I’ve been working in the Data Management space for more than 14 years focusing on Data Privacy, Data Governance, Regulatory Compliance, Metadata Management and Master Data Management. I’ve built Governance and Privacy practices for the top 20 fortune 500 firms in the Banking, Finance, Media and Telecom industries.
I advocate on the growing set of data demands including a changing landscape of privacy laws, increased movement of data onto the cloud, and a greater dependency on quality governed data for machine learning and AI solutions. I currently consult for one of the Top Media firms based out of NY to lead their Data Governance practice and an Advisory Board Member at The Association for Data and Cyber Governance.
What do you see as the main challenges for our privacy today?
The COVID-19 crisis has significantly changed the approach and working style of many businesses. And the economic fallout from social distancing has shut many businesses down completely. To top it all off, data privacy laws create extra pressure and cost. Should there be relaxations or changes in privacy regulations like the CCPA or GDPR to help reinvigorate floundering businesses across the globe? Perhaps, but in the meantime, organizations should be prepared to answer these questions:
- What data is being collected?
- How and where is data stored?
- With whom is data shared?
- Where will data processing take place?
- Number of open vulnerabilities
- Human errors
Privacy laws aren’t going anywhere, and enterprises should do their best to follow those laws when dealing with employees and consumers. Having a robust data privacy framework is the way to deal efficiently with significant data privacy concerns during these testing times. But for those that don’t have such a framework, now is a good time to hire outside help and to take note of points of concern. It’s never too early to start preparing for the next disaster.
What can we as individuals do about it?
The time when personal data could be quietly collected and shared is gone. Today, organizations that store and use financial, health and other personal information must handle that data with respect for its privacy. We as an individual must follow the below to safeguard our data:
- An individual should know their data. It is essential to know what information about someone is being collected, how it is being used and whether it is being sold to or shared with third parties.
- Get control over your data stores and backups. An individual must make sure they don’t keep personal data without a defined purpose on an open source. One should restrict and minimize personal data according to its value and risk.
- Safeguarding against unauthorized access. Implement and strictly maintain the least-privilege principle to ensure that unauthorized users shall not be attempted for suspicious access. And all the devices, computers and network drives should have adequate security controls in place, such as access controls, encryption and antivirus software.
Can VPNs help? Do you use one?
Yes, VPNs will definitely help. I use ExpressVPN to hide my IP and Location.
Our IP address says a lot about us. When we don’t hide our IP address, we’re probably revealing more than we realize about our location, our identity, and our activity, allowing other parties to control our online experience.
What do you do to protect your personal information?

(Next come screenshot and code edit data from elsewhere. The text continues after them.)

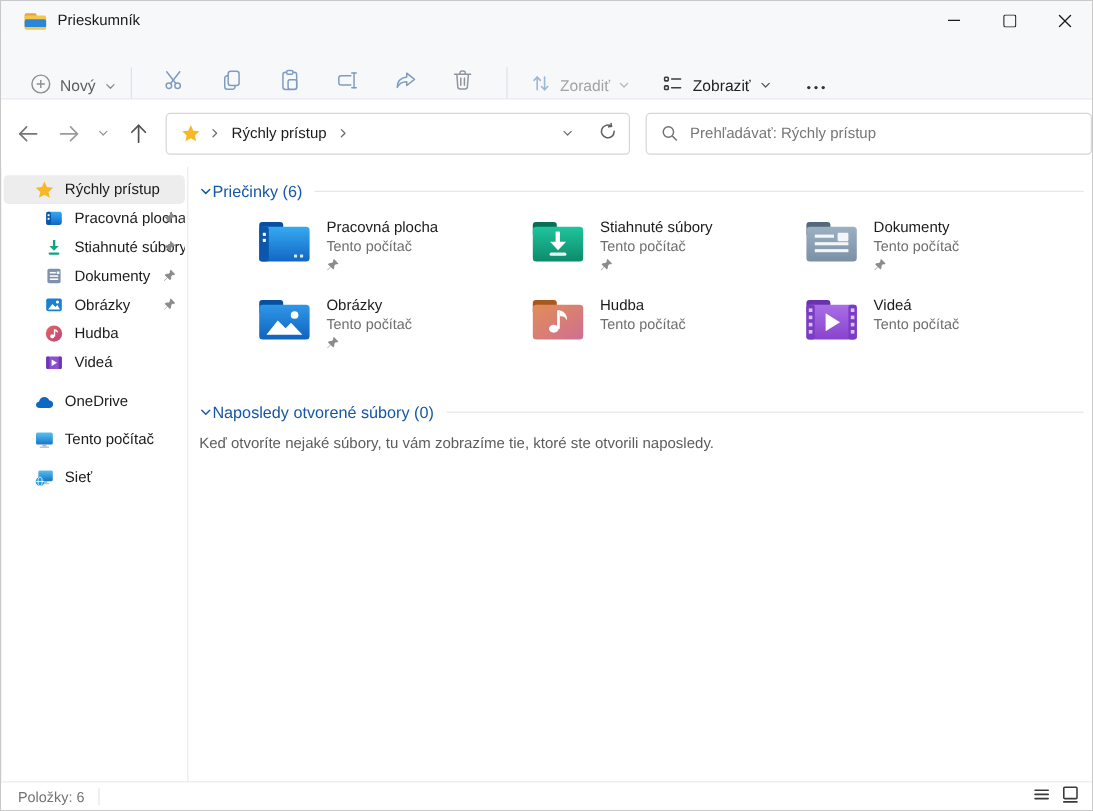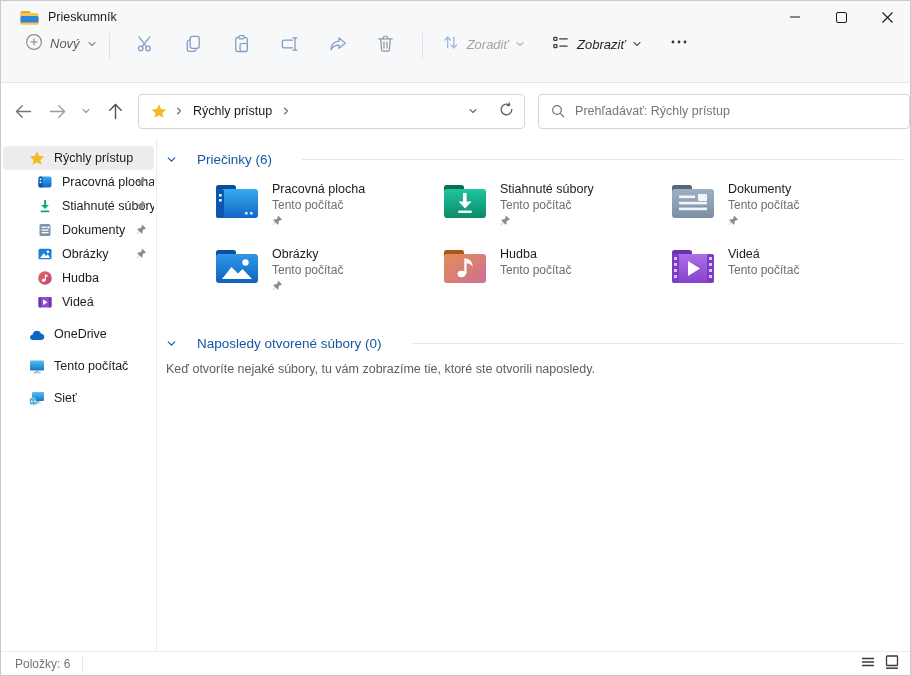--- a/index.html
+++ b/index.html
@@ -15,7 +15,7 @@
   .win-btn { width:46px; height:100%; display:flex; align-items:center; justify-content:center; }
 
   
-  .toolbar { flex:0 0 50px; background:#f7f8fa; border-bottom:1px solid #e3e6ea; display:flex; align-items:flex-start; padding-left:24px;font-style:italic; }
+  .toolbar { flex:0 0 50px; background:#f7f8fa; border-bottom:1px solid #e3e6ea; display:flex; align-items:flex-end; padding-left:24px; }
   .tb-btn { display:flex; align-items:center; gap:7px; font-size:13px; }
   .tb-new { color:#5c5c5c; }
   .tb-sep { width:1px; height:26px; background:#dfe2e6; margin:0 12px; }

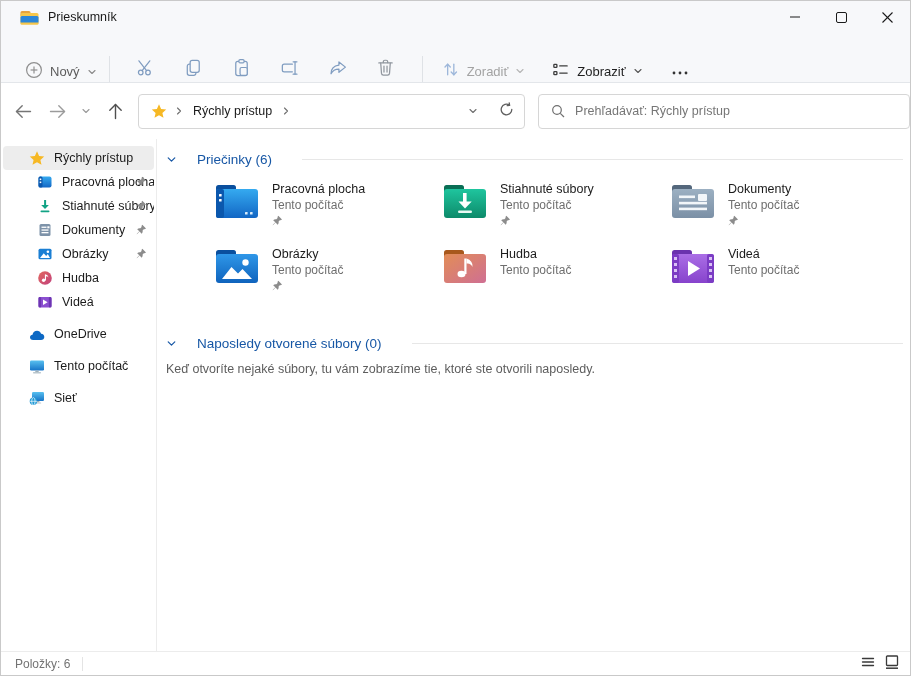--- a/index.html
+++ b/index.html
@@ -47,7 +47,7 @@
   .side-gap { height:8px; }
 
   .main { flex:1; padding:11px 7px 0 9px; min-width:0; }
-  .section-hdr { display:flex; align-items:center; gap:20px; color:#1757a5; font-size:13.5px; height:18px; }
+  .section-hdr { display:flex; align-items:center; gap:0; color:#1757a5; font-size:13.5px; height:18px; }
   .section-hdr .rule { flex:1; height:1px; background:#e7e7e7; margin-left:10px; }
   .tiles { display:grid; grid-template-columns:repeat(3,228px); row-gap:7px; margin:13px 0 0 48px; }
   .tile { display:flex; gap:12px; height:58px; }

One of the challenges I’ve noticed in the recent past is using Public Wi-Fi. Let’s suppose someone is trying to hack your phone through Wi-Fi with a packet sniffing program. If the Wi-Fi is unsecured, this public Wi-Fi hacker may be able to read your traffic directly. You need to have a preventive mechanism in place by creating an encrypted tunnel between your device and a secure VPN server to protect your personal information.
Do you have some other advice for our readers so they could, at least partially, regain their privacy?
Please stay private, defeat censorship, save money, encrypt everything and extend your coverage by having a VPN, review permissions for mobile apps and browser extensions, make sure how organizations are using your data to safeguard your online identity. This shall help you to regain your digital privacy to a better extent.